Агуз (старушка), было ласковым прозвищем Салимы, потому что она до сих пор обожала суп из молока, рисовой муки, сахара и ванили, которым обычно прикармливали грудных младенцев в дополнение к грудному молоку – а еще давали беззубым старцам.

– Доброе утро, – пролепетала Салима и добавила официальное обращение – хбаби (повелитель). Сияющими глазами она уставилась на отца и влажными от волнения пальцами мяла тонкую желтого цвета манго верхнюю рубашку, которая была надета поверх оранжево-красных штанов.

– Ну, подойди же ко мне, – поманил он ее правой рукой. Салима вприпрыжку устремилась к отцу, но на полпути нерешительно остановилась, увидев, что его белоснежные брови сошлись к переносице.

– В каком виде ты ходишь?

Она беспомощно оглядела себя. Первое, что бросилось ей в глаза, – ноги, по щиколотку припорошенные коричневой пылью. Пересекая двор, она не разбирала дороги. Она смущенно потерла левую ногу о правую, но грязные ступни нельзя было скрыть от острого взгляда отца.

– Это… ну… это… просто… – пробормотала она, – если бы я была в сандалиях, я бы наделала много шума и всех бы перебудила… и… и…

– Я не это имею в виду, – резко прервал ее отец. – Где твои украшения?

Салима вытянула руку и посмотрела на запястье – цепочка с тоненько позванивающими крошечными подвесками была на месте. Она ощупала шею.
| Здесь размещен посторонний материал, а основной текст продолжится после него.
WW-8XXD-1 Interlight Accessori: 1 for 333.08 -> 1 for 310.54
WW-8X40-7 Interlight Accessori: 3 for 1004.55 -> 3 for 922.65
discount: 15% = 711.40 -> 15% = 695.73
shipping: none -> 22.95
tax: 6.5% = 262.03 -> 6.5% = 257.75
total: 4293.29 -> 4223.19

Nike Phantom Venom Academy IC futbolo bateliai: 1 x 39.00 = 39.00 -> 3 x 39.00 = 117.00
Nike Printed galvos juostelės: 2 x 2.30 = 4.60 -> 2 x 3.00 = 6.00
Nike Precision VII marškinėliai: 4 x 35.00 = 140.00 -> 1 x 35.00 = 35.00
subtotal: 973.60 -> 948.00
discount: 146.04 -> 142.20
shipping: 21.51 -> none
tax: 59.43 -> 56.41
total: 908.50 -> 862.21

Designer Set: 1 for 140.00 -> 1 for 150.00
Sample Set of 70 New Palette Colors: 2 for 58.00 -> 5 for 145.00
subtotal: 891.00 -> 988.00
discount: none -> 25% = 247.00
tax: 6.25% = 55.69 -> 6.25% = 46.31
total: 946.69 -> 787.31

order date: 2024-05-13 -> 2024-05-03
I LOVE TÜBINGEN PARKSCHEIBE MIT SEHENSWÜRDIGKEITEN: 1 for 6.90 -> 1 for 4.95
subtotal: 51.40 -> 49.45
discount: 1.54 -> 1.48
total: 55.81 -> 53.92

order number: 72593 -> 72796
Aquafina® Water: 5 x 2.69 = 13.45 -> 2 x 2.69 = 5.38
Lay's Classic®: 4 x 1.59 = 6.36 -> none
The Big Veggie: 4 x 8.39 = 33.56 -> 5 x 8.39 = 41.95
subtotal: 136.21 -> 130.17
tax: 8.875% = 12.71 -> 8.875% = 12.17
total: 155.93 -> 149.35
На месте были и многочисленные цепочки с амулетами: золотыми и серебряными дисками с выгравированными на них благословлениями и хурс (талисман, миниатюрная книжечка с избранными сурами Корана, укрытая в украшенный посередине сапфиром футлярчик из филигранного золота). Ее руки продолжили путешествие выше – к ушам – и ощупали каждое ухо, шесть золотых колец, которые она носила с шести месяцев. Лишь когда ее рука провела по косичкам, она поняла – в волосах не было золотых монет; перед сном рабыни снимали с нее только это украшение, а утром снова вплетали. Виновато посмотрела она на отца снизу вверх.

– Ты хочешь быть принцессой – или нищенкой? У тебя совсем нет гордости?

Салима опустила голову.

– Принцесса никогда не покидает покои без подобающих ей украшений. Это все равно, что разгуливать без одежды! Запомни это, Салима! – Отец щелкнул пальцами, и на зов явился его личный слуга. – Отведи принцессу в ее покои!

Держась за мягкую руку слуги, Салима вышла из бенджиле поникшая. Ее щеки полыхали от стыда, и теперь она не знала, что хуже: остаться без вожделенных конфет или разочаровать отца.